I will relate the lessons of that night for you here and now, and not just because in retrospect they are pretty funny, but because the whole Mardi Gras service was genuinely instructive for anyone trying to scale up, as i was doing, from cooking dinner parties for 25 friends who are grateful for all the free food to multi-course meals for 40-plus paying customers. As Heather and I sat drinking cheap New Zealand Sauvignon Blanc together after the revelers went home, we dissected the various bumps and near-disasters of the night and she gave me some valuable advice.

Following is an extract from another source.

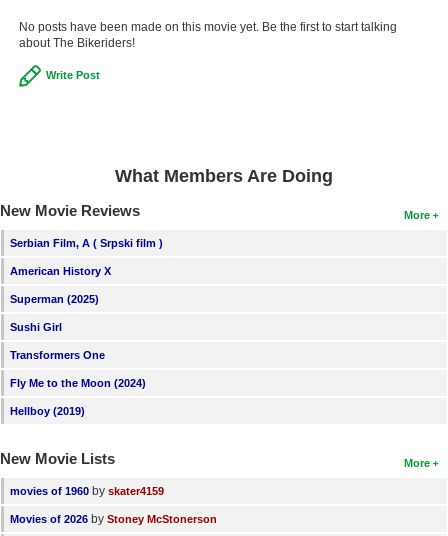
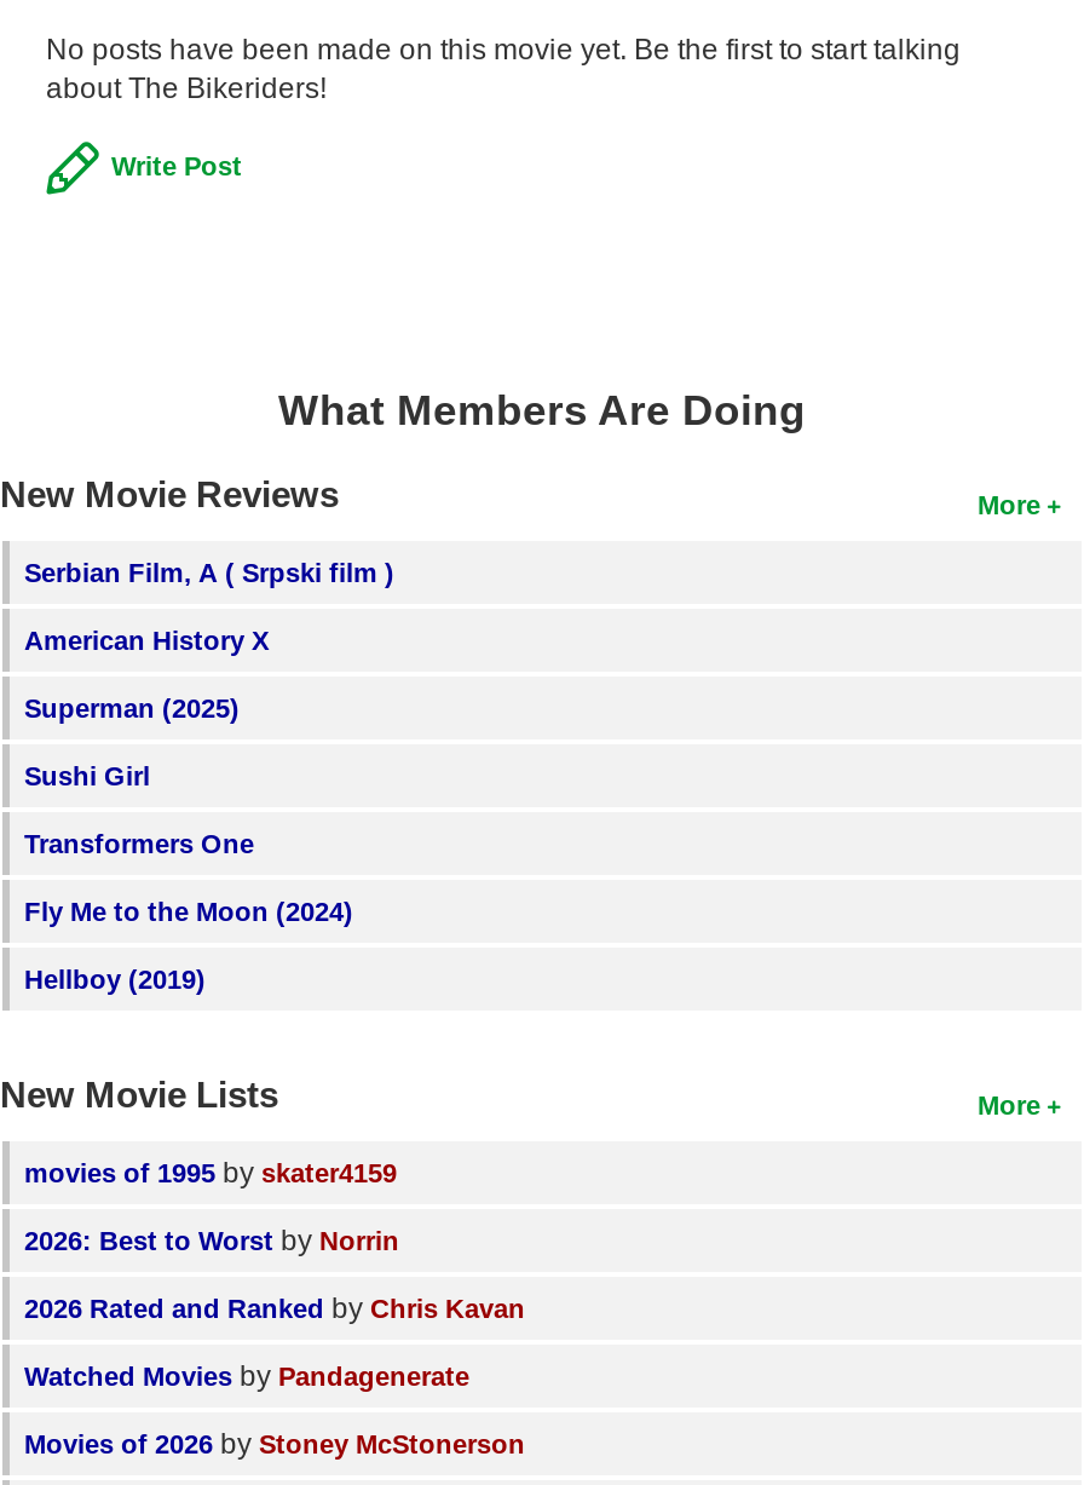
[10,484,164,498] movies of 1960 by skater4159 -> [24,1156,525,1393] movies of 1995 by skater4159 | 2026: Best to Worst by Norrin | 2026 Rated and Ranked by Chris Kavan | Watched Movies by Pandagenerate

1. A Strong Cocktail Will Cover a Multitude of Sins

Okay, this advice was not actually from Heather, but something I already knew from swank dinner parties I’d thrown in a previous incarnation as a faculty wife. But without a doubt offering  New Orleans-inspired Hurricane Punch for $5 AU/ $3.75 US was a clutch move the night of the Mardi Gras Dinner.  The price JUST covered costs, given Tasmania’s exorbitant liquor prices ($80 AU/$60 US for the 750ml of Baccardi we pay $15 US for in Chicago.) But its potency surely made our subsequent mishaps less noticeable and/or more easily forgiven.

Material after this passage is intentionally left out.